Lastly, much of what was once done ‘behind the scenes’ when it comes to cleaning guest rooms and common areas throughout a hotel will now become more visible and transparent. There will be additional communications to guests on how rooms are disinfected, and more cleanings will take place throughout the day versus during off-peak times.
HAPPI: Does Ecolab have any specific products/chemistries that we can highlight or new products that are used in these settings?
Petran:In March, the EPA expanded its list of EPA-registered disinfectant products that have qualified for use against SARS-CoV-2, the novel coronavirus that causes COVID-19. The EPA’s full list, List N, can be found on its website and includes many Ecolab products.
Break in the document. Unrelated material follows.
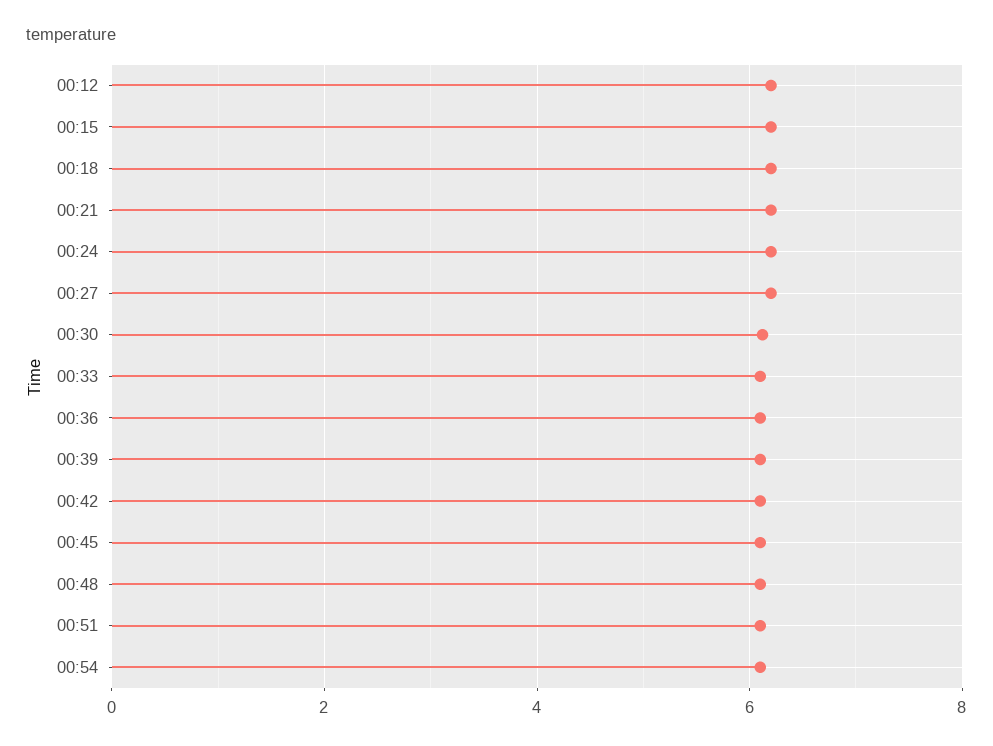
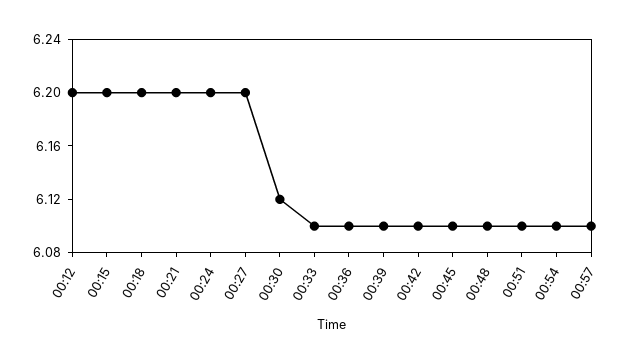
00:57: none -> 6.1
This means there is a wide array of products available to help manage COVID-19 risks.
HAPPI: What will be the long-term impact on cleaning practices in the hotel category?
Petran: The long-term impacts coming out of COVID-19 will vary from hotel to hotel based on their location, recent outbreak history and other unique factors. From our perspective, we do not see this renewed focus on cleaning and disinfection going away anytime soon – and will likely be the new norm. 
As hotels reopen, there will be an emphasis on ensuring that disinfecting products are used correctly—now and as they were pre-COVID-19. Training should specify how products should be applied to surfaces and how long products must remain on a surface to properly disinfect; such as keeping a surface wet for the required contact time to ensure the product achieves the expected result. 
More in-depth handwashing and hand sanitizing procedures should be put in place and required of all hotel employees. For personnel who manage food, there may be added steps to disinfect food contact surfaces when risks indicate that it will be followed by standard wash, rinse and sanitizing procedures.